World | Updated Nov 22, 2008 at 09:47pm IST

Pak wants S Asian Non-Nuke Treaty: Zardari

CNN-IBN

New Delhi: Signalling a radical departure from Pakistan's nuclear doctrine, President Asif Ali Zardari on Saturday said his country will never be the first to use nuclear weapons in case of conflict in South Asia and expressed readiness to accept a South Asian Non-Nuclear Treaty.

"Pakistan will not be the first one to use a nuclear weapon. We would not, in fact, want to use it ever. I am against nuclear warfare altogether. Most definitely. We hope we will never get into that position (of using nuclear weapons). I am for a South Asian Non-nuclear Treaty," he said.

Both India and Pakistan are nuclear weapon states. India announced a no-first-use policy soon after the 1998 nuclear tests. Zardari was addressing the Hindustan Times Leadership Summit in Delhi via video-conferencing from Islamabad.

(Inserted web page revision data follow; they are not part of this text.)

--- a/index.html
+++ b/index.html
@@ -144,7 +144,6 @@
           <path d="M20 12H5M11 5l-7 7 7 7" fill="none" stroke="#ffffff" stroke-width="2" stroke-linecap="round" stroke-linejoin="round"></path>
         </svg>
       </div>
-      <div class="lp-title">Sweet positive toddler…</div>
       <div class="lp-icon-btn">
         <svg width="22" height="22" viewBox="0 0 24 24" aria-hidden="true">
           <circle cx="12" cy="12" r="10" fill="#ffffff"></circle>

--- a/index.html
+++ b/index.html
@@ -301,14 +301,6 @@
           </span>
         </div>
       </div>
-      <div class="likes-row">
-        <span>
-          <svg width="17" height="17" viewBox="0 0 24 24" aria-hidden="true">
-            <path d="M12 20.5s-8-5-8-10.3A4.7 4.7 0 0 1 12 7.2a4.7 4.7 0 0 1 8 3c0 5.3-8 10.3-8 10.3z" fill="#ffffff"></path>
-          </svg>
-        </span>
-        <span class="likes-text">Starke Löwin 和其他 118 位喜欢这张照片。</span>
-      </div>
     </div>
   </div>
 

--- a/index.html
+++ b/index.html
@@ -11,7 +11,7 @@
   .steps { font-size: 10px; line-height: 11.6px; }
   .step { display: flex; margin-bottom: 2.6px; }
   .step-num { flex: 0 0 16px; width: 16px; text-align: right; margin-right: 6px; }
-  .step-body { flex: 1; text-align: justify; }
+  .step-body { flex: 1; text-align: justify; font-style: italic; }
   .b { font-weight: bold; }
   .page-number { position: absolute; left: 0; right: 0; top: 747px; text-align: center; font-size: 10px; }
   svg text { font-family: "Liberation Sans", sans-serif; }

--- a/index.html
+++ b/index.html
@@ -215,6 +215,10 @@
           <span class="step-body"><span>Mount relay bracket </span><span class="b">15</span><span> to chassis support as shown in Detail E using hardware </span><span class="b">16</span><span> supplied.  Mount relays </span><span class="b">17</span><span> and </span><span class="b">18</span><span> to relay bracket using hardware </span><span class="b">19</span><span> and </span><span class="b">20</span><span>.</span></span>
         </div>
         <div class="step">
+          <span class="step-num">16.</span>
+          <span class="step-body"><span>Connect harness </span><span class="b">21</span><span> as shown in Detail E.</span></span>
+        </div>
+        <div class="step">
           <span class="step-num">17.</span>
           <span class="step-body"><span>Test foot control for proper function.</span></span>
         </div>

Zardari also made an impassioned plea for better relations between India and his country saying the ethos of the two nations was intertwined.

"There is an Indian in every Pakistani and a Pakistani in very Indian. It's a conflict within whether we speak as an Indian or as a Pakistani," he said.

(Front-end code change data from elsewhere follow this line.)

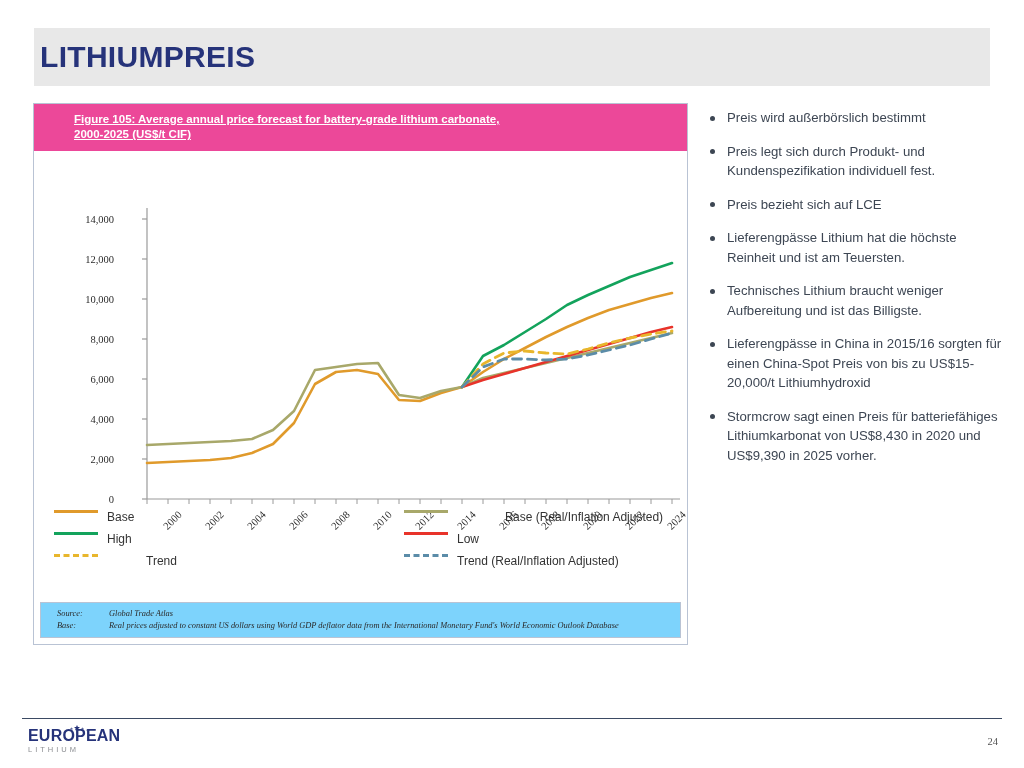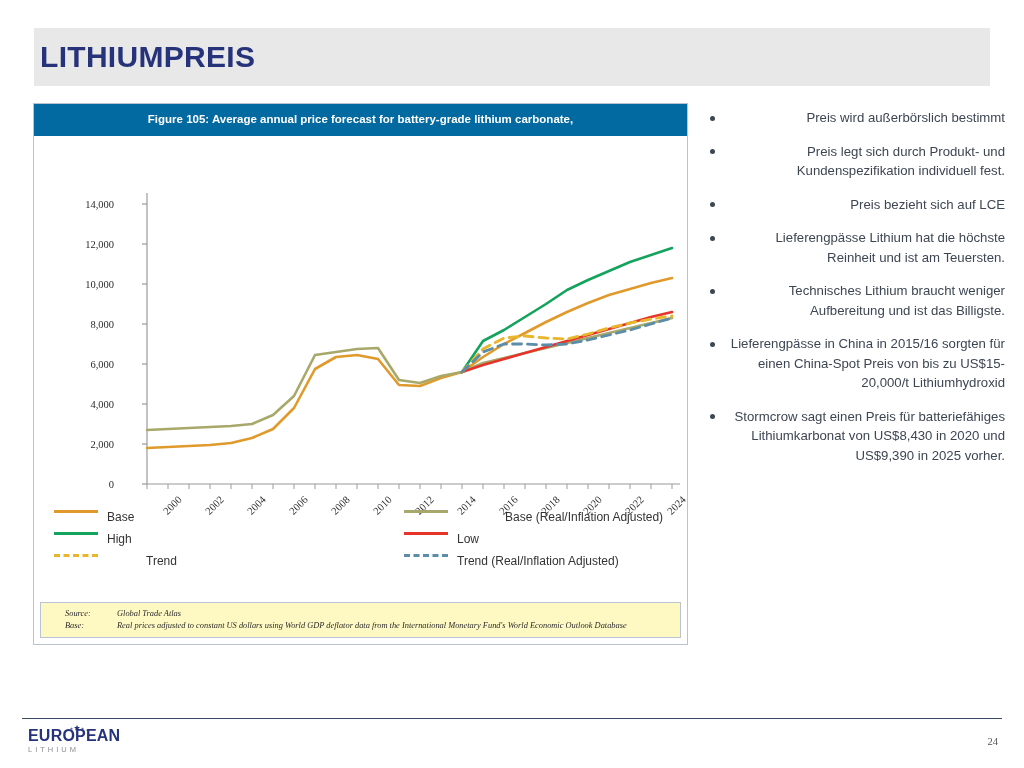--- a/index.html
+++ b/index.html
@@ -30,10 +30,11 @@
     border:1px solid #b9c3d4;background:#ffffff;box-sizing:border-box;
   }
   .figure-header{
-    background:#0369a1;color:#ffffff;
-    font-size:11.5px;font-weight:bold;text-align:center;
+    background:#ec4899;color:#ffffff;
+    font-size:11.5px;font-weight:bold;text-align:left;
     padding:8px 40px 9px 40px;line-height:15px;
     box-sizing:border-box;
+    text-decoration:underline;
   }
   .figure-body{position:relative;height:385px;background:#fff;}
 

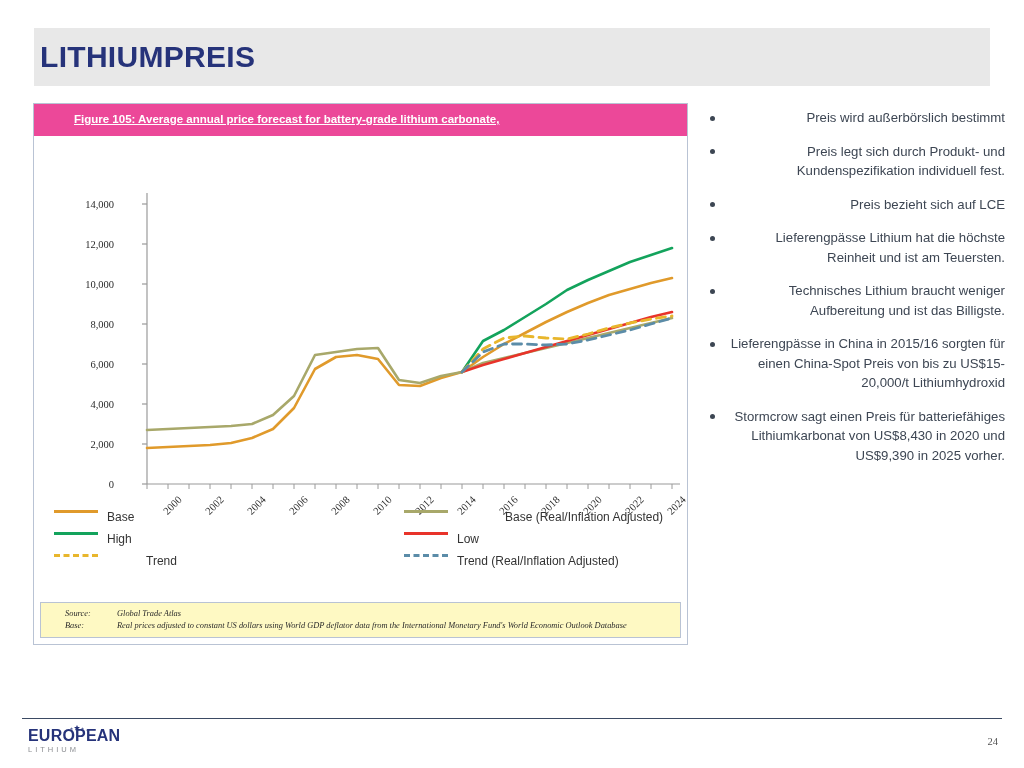--- a/index.html
+++ b/index.html
@@ -81,7 +81,7 @@
   }
   .bullet{
     position:relative;padding-left:22px;margin-bottom:14px;
-    font-size:13.2px;line-height:19.5px;color:#3d4653;text-align:right;
+    font-size:13.2px;line-height:19.5px;color:#3d4653;
   }
   .bullet:before{
     content:"";position:absolute;left:5px;top:7.5px;

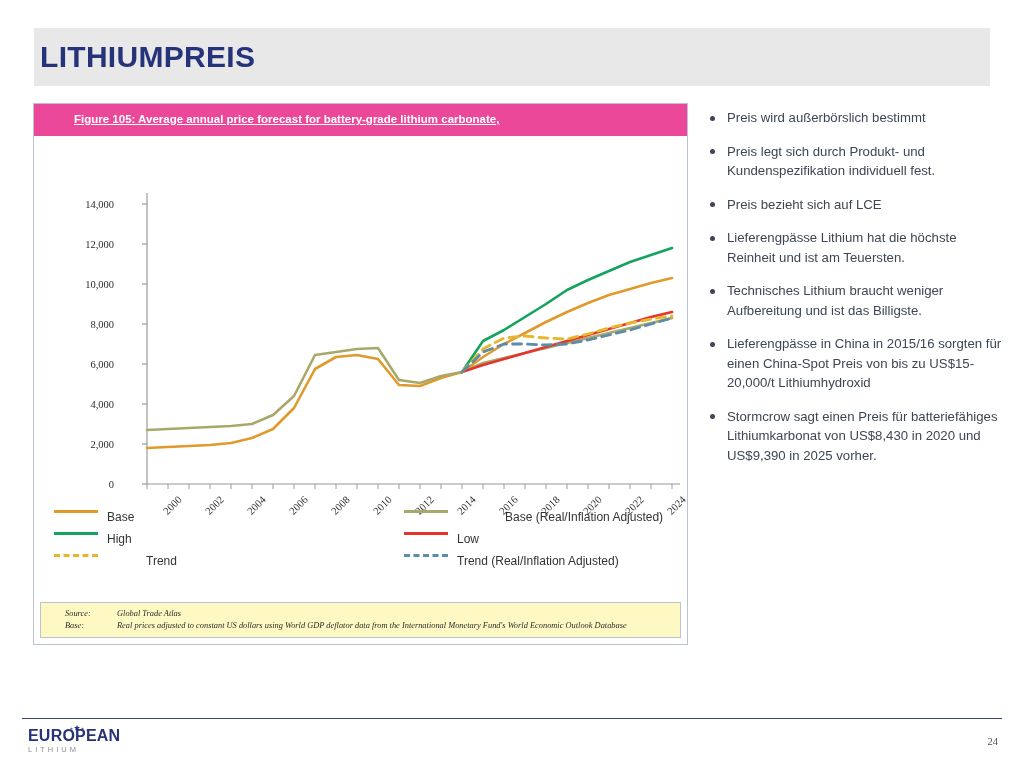--- a/index.html
+++ b/index.html
@@ -125,6 +125,7 @@
 
     <div class="figure-header">
       <div>Figure 105: Average annual price forecast for battery-grade lithium carbonate,</div>
+      <div>2000-2025 (US$/t CIF)</div>
     </div>
 
     <div class="figure-body">

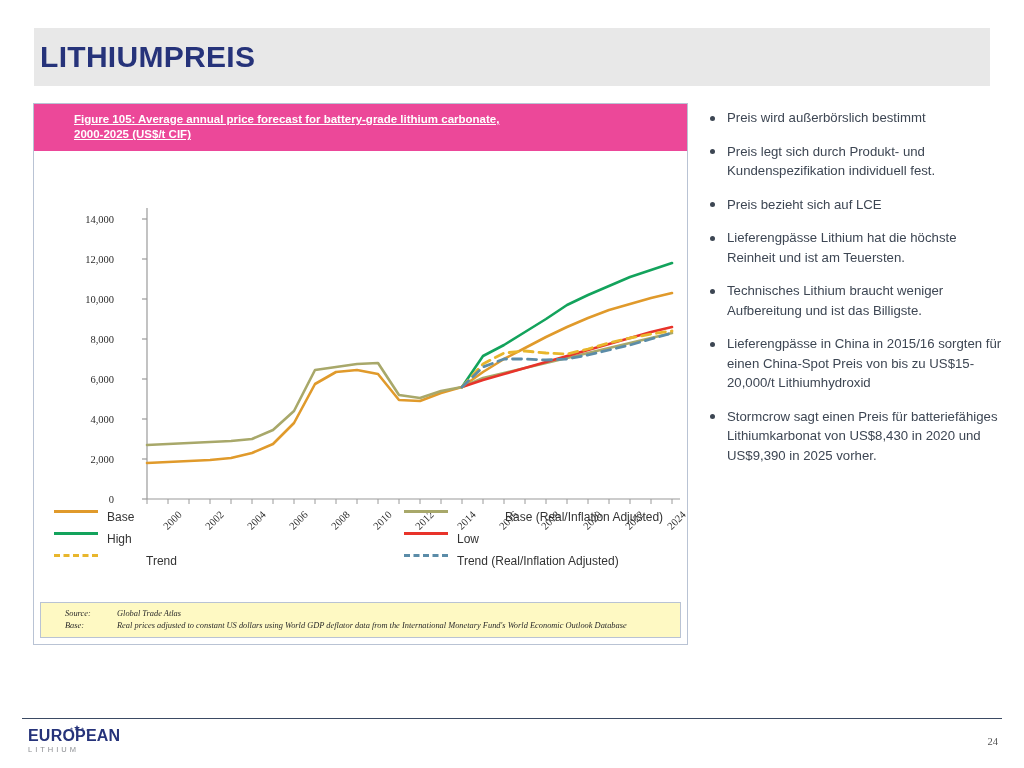--- a/index.html
+++ b/index.html
@@ -67,8 +67,8 @@
   
   .note-box{
     position:absolute;left:6px;right:6px;bottom:6px;
-    border:1px solid #b9c3d4;background:#fef9c3;
-    padding:5px 8px 6px 24px;box-sizing:border-box;
+    border:1px solid #b9c3d4;background:#7dd3fc;
+    padding:5px 8px 6px 16px;box-sizing:border-box;
   }
   .note-row{display:flex;font-style:italic;font-size:8.4px;color:#2b2b2b;line-height:11.5px;
     font-family:"Liberation Serif", serif;}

"In the first time in Pakistan's history we have a Parliament that is predisposed to friendly relations with India," Zardari added, saying that the two countries should not be threatened by each other.

Zardari also said he would like to sit down with US President-elect Barack Obama to discuss strategy to tackle terror. Meanwhile, on Pakistan's northwestern borders, US missile strikes are continuing.

On Saturday, a strike reportedly killed two top al-Qaeda operatives in the North Waziristan area. One of them is Rashid Rahuf - the mastermind behind the plot to use liquid bombs to blow up planes flying from London's Heathrow airport to America.

British Pakistani Rauf's plot has forever changed the rules of aviation security, with a ban on carry fluids and gels - even drinking water - on board aircraft across the world. He was related to Maulana Masood Azhar, leader of the Jaish-e-Muhammad who was released by India during the Kandahar hijacking nine years ago.

They, along with five others, were killed when when two US missiles struck this morning at the house of a tribesman, Khaleed Noor. There have been over 20 US missile attacks in the past two weeks from Afghanistan in the area.